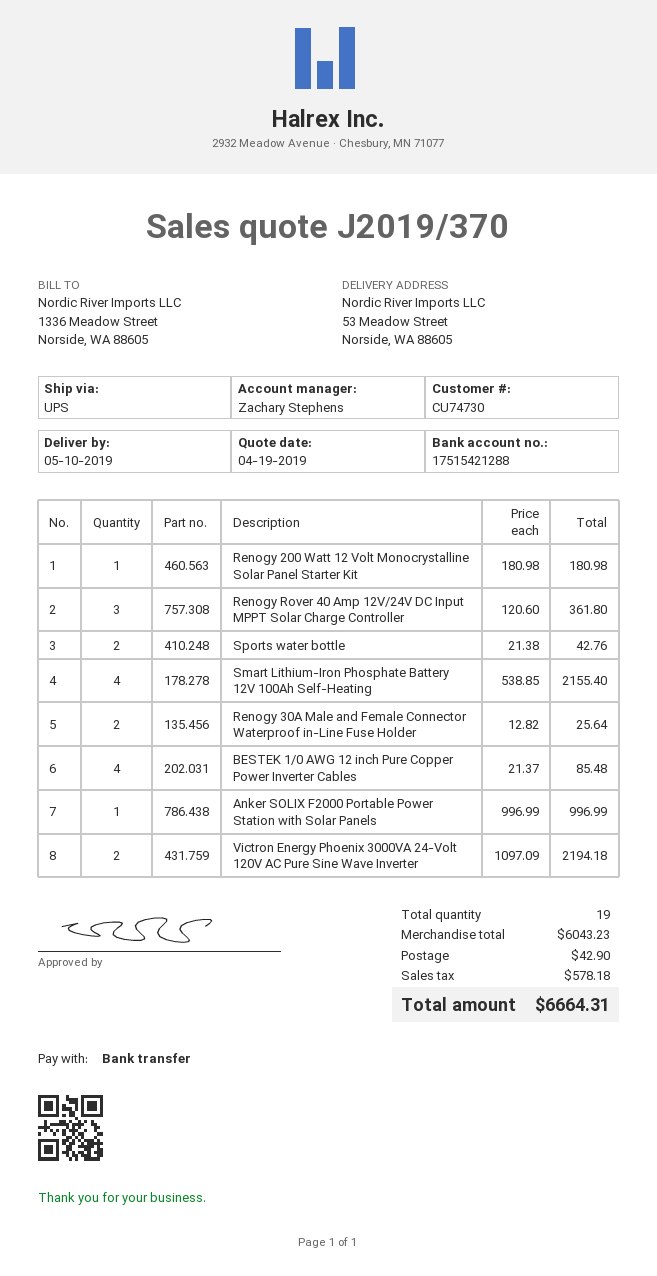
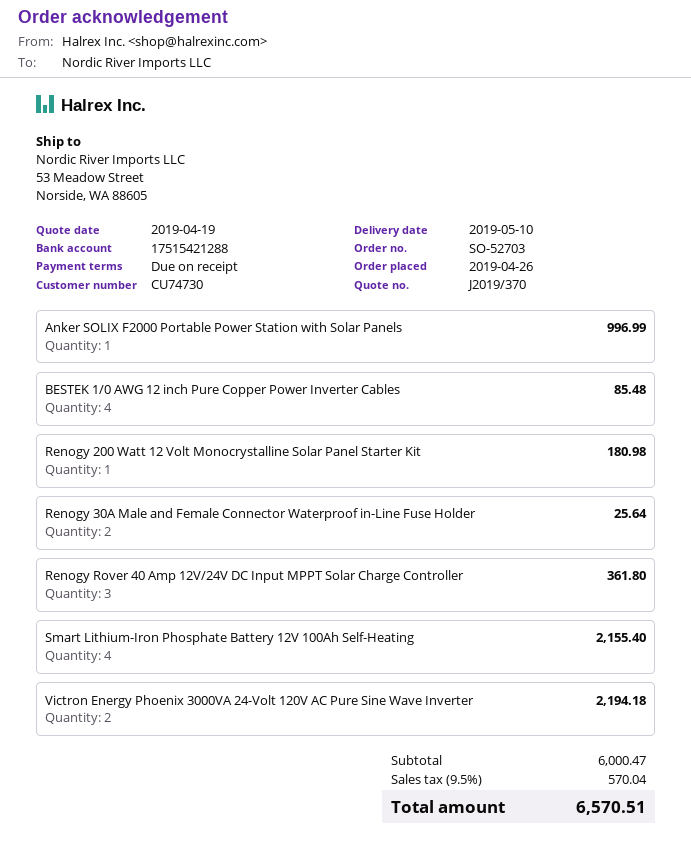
Sports water bottle: 2 for 42.76 -> none
subtotal: 6043.23 -> 6000.47
shipping: 42.90 -> none
tax: 578.18 -> 570.04
total: 6664.31 -> 6570.51

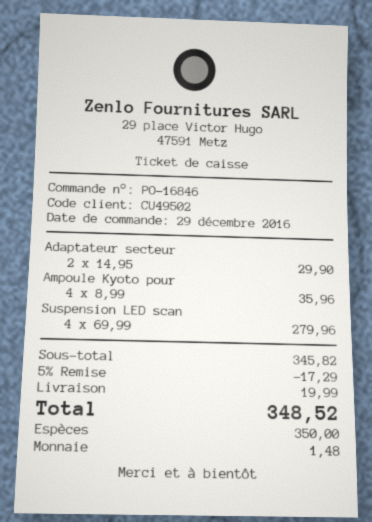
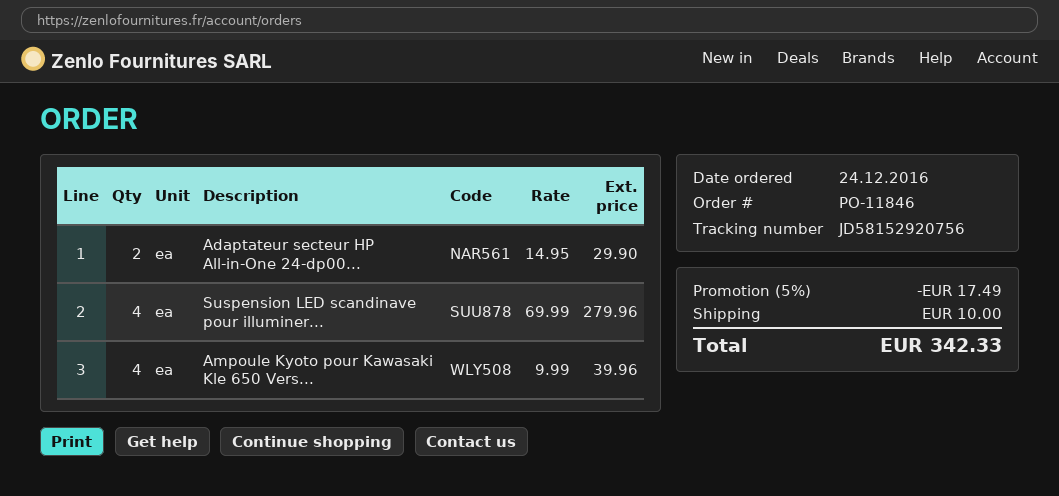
order number: PO-16846 -> PO-11846
order date: 2016-12-29 -> 2016-12-24
Ampoule Kyoto pour: 4 x 8.99 = 35.96 -> 4 x 9.99 = 39.96
discount: 5% = 17.29 -> 5% = 17.49
shipping: 19.99 -> 10.00
total: 348.52 -> 342.33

************

The lines from the one containing "discount: 5% = 17.29 -> 5% = 17.49" through the last line of the records are to be transcribed exactly, with nothing else added.

(Reply):
discount: 5% = 17.29 -> 5% = 17.49
shipping: 19.99 -> 10.00
total: 348.52 -> 342.33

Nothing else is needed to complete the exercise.